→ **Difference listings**
- - -
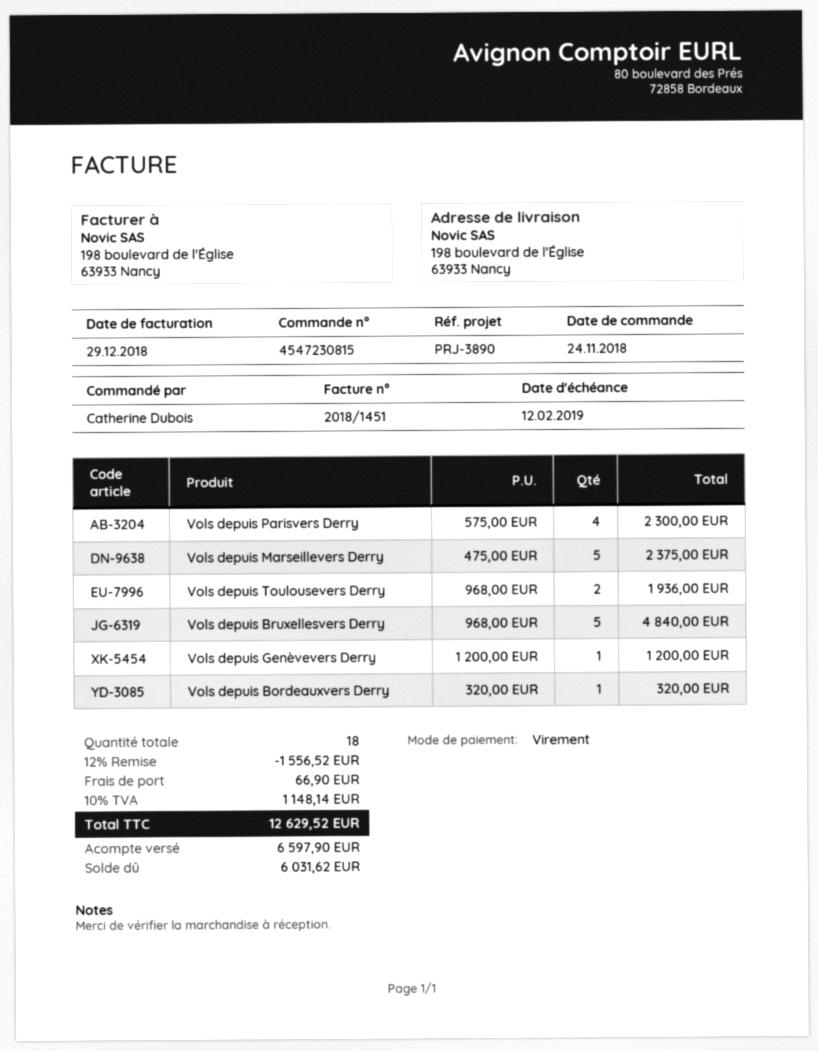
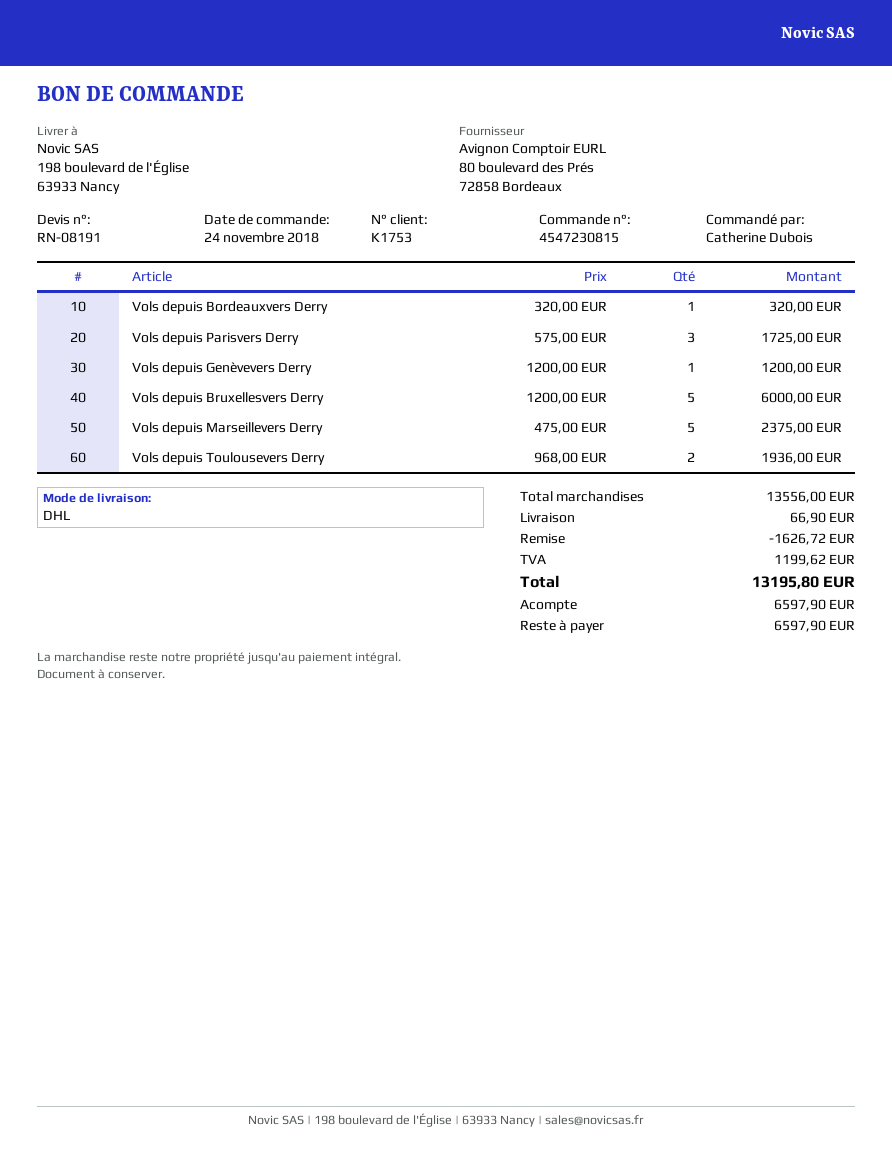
Vols depuis Parisvers Derry: 4 x 575.00 = 2300.00 -> 3 x 575.00 = 1725.00
Vols depuis Bruxellesvers Derry: 5 x 968.00 = 4840.00 -> 5 x 1200.00 = 6000.00
discount: 1556.52 -> 1626.72
tax: 1148.14 -> 1199.62
total: 12629.52 -> 13195.80
balance: 6031.62 -> 6597.90

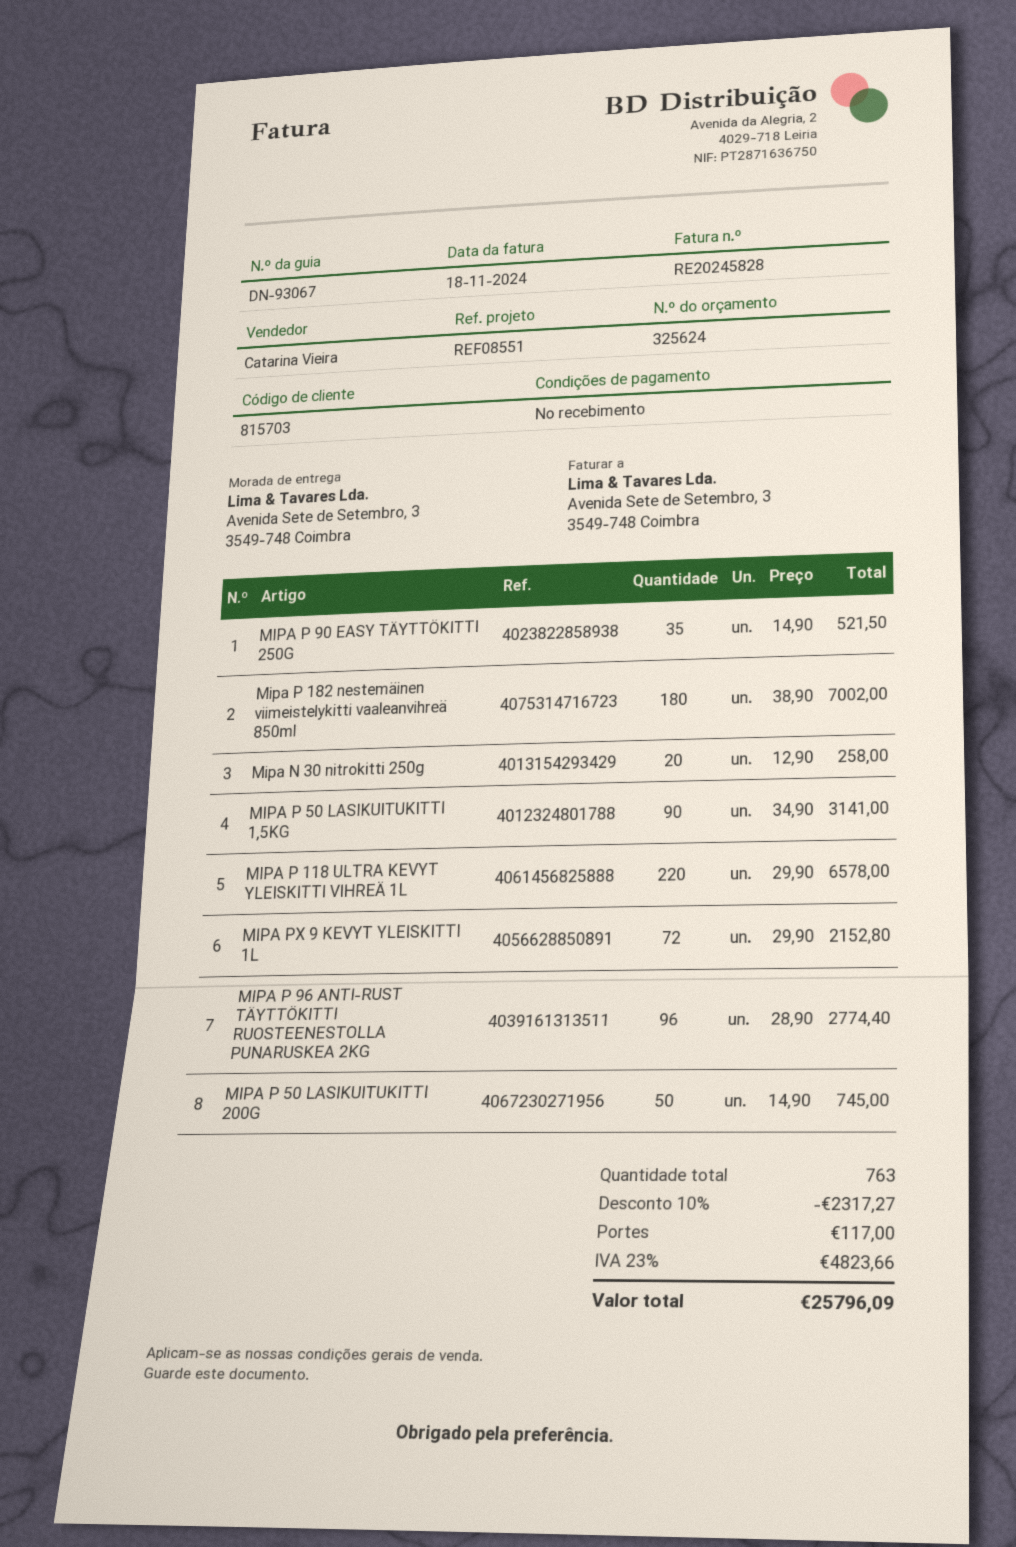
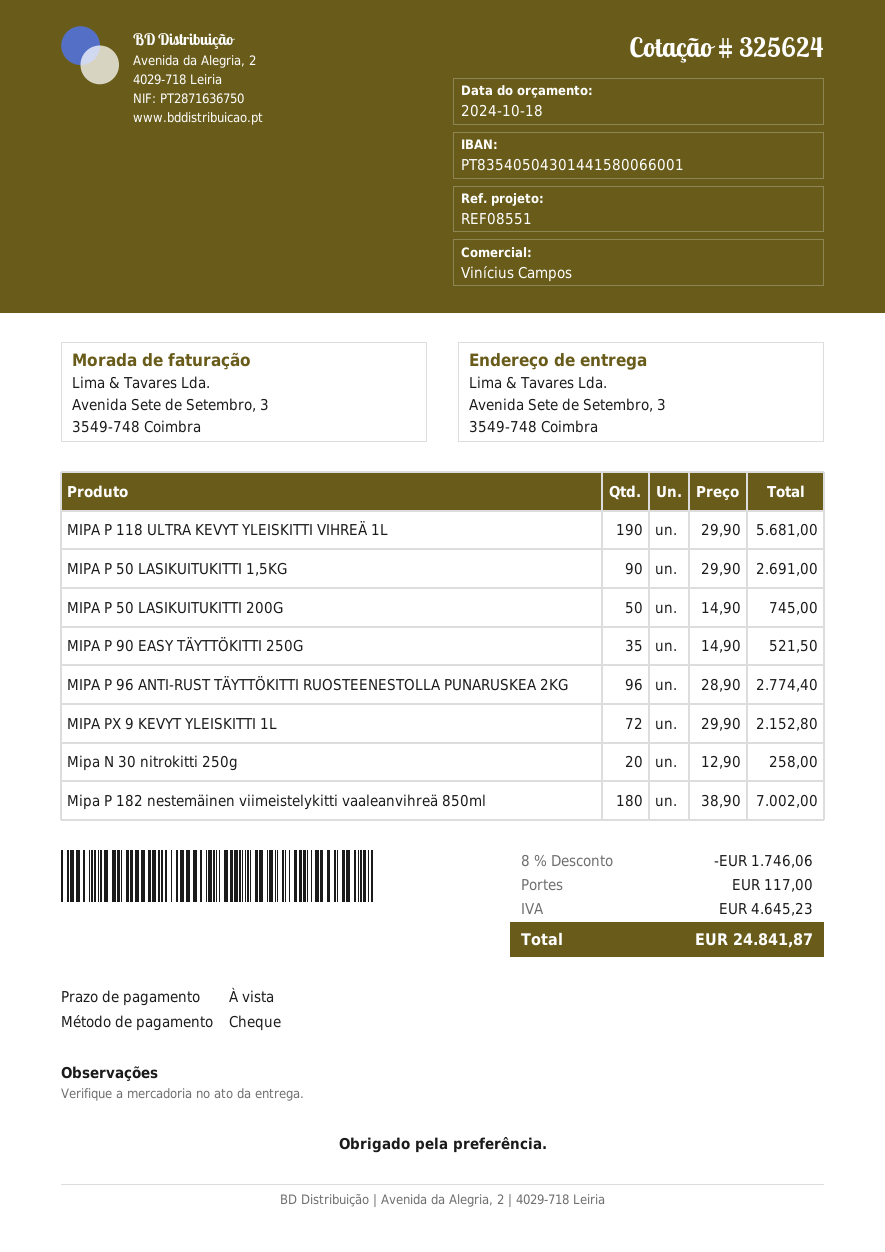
sales rep: Catarina Vieira -> Vinícius Campos
MIPA P 50 LASIKUITUKITTI 1,5KG: 90 x 34.90 = 3141.00 -> 90 x 29.90 = 2691.00
MIPA P 118 ULTRA KEVYT YLEISKITTI VIHREÄ 1L: 220 x 29.90 = 6578.00 -> 190 x 29.90 = 5681.00
discount: 10% = 2317.27 -> 8% = 1746.06
tax: 4823.66 -> 4645.23
total: 25796.09 -> 24841.87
- - -
→ **TASK PROMPT**
Find all lines in the records that hold the word "depuis". Copy them.

→ **COMPLETED TASK**
Vols depuis Parisvers Derry: 4 x 575.00 = 2300.00 -> 3 x 575.00 = 1725.00
Vols depuis Bruxellesvers Derry: 5 x 968.00 = 4840.00 -> 5 x 1200.00 = 6000.00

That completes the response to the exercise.